DOMA Repeal Bill Still Gaining Sponsors
A year after its introduction into Congress a bill that would repeal the 1996 Defense of Marriage Act is still gaining sponsors, with three names adding their support this week.
Representatives Suzanne Bonamici (D-OR), Hansen Clarke (D-MI) and Steve Cohen (D-TN) added their names to the list of those who support repealing the embattled DOMA, bringing the total number of cosponsors in the House to 140, compared to the 108 House cosponsors the bill had at this time last year. There are also currently 31 sponsors for the measure in the Senate.
Congressman Jerry Nadler (D-NY), the lead sponsor of the Respect for Marriage Act in the House, issued the following statement regarding the legislation and its continued momentum:
“A year after introducing this historic legislation, our movement to repeal DOMA and bring federal law into the 21st century has made unprecedented strides. We have seen the Senate introduce its counterpart bill, hold the first ever hearing on the legislation, and pass it out of the Senate Judiciary Committee. President Obama has now endorsed our bill, the federal courts are hearing major cases challenging DOMA, and two federal courts already have declared it unconstitutional. Meanwhile, eight states and the District of Columbia have embraced marriage equality. Every day, we are closer to sending this shameful law into the history books and ensuring that all married couples have the support and respect from their government that their families deserve.”

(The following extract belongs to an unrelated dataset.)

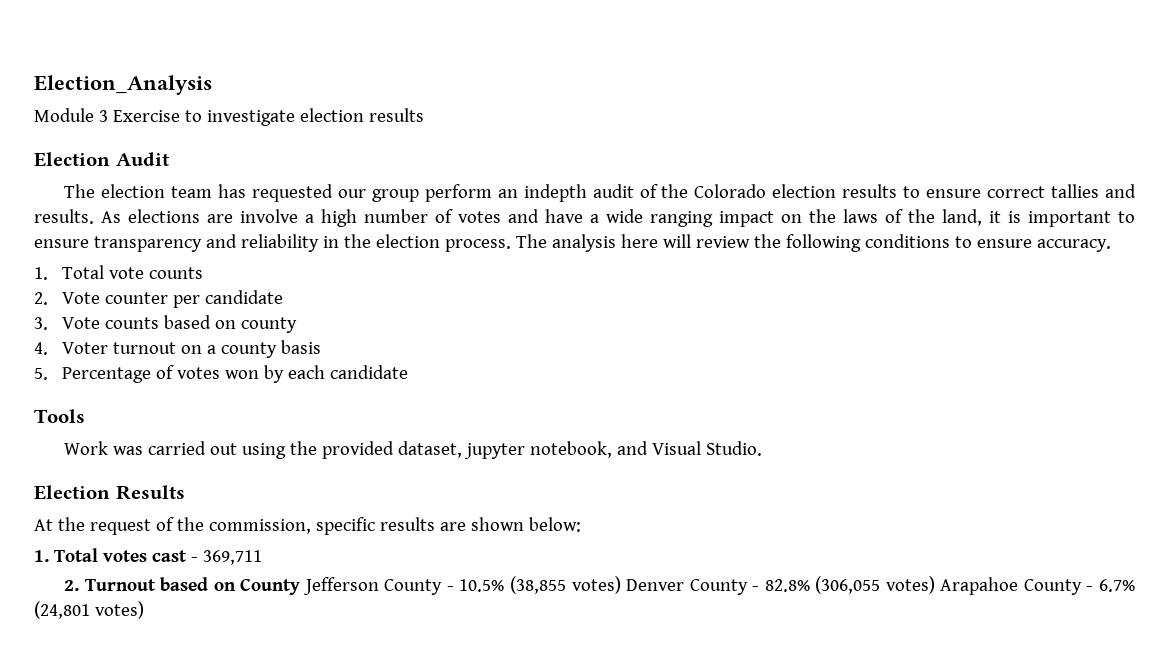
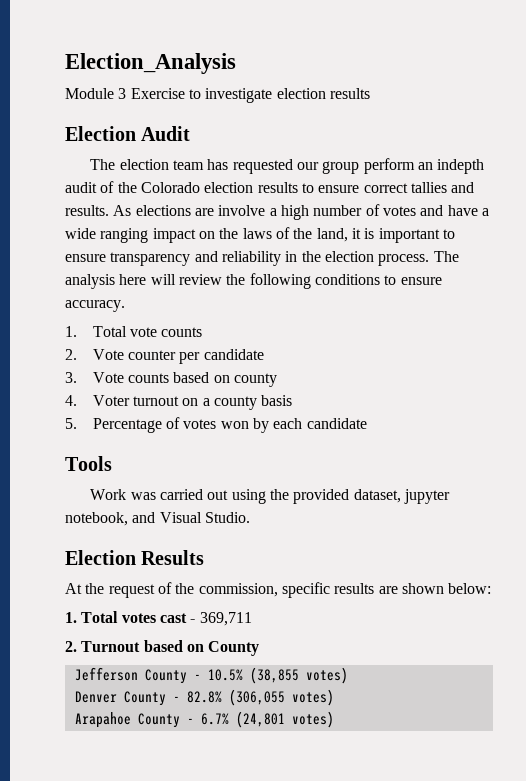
(301, 586) none -> (260, 648) //
(621, 585) none -> (348, 675) //
(935, 585) none -> (334, 697) //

Marriage equality group Freedom to Marry’s Federal Director Jo Deutsch also commented, saying:
“One year after the introduction of the Respect for Marriage Act, we have seen enormous momentum for ending the ‘gay exception’ created by DOMA, which treats America’s legally married same-sex couples — including servicemembers risking their lives for our safety — as strangers under federal law. Representatives Bonamici, Clarke, and Cohen are joining with their House and Senate colleagues to end government discrimination against loving and committed gay and lesbian couples. As we work to win more freedom to marry victories in states across the country, Freedom to Marry will also keep making the case on the Hill to overturn DOMA and ensure that lawful marriages celebrated in the states are once again respected by the federal government.”
While the current Republican leadership is in charge of the U.S. House a full vote on a DOMA repeal seems out of the question.
However, every name that is added in support of this bill should serve as a commitment for future support when the legislation has an improved chance at passing,whether that be under a more open Republican House leadership, or a return to a Democratic leadership that supports the bill.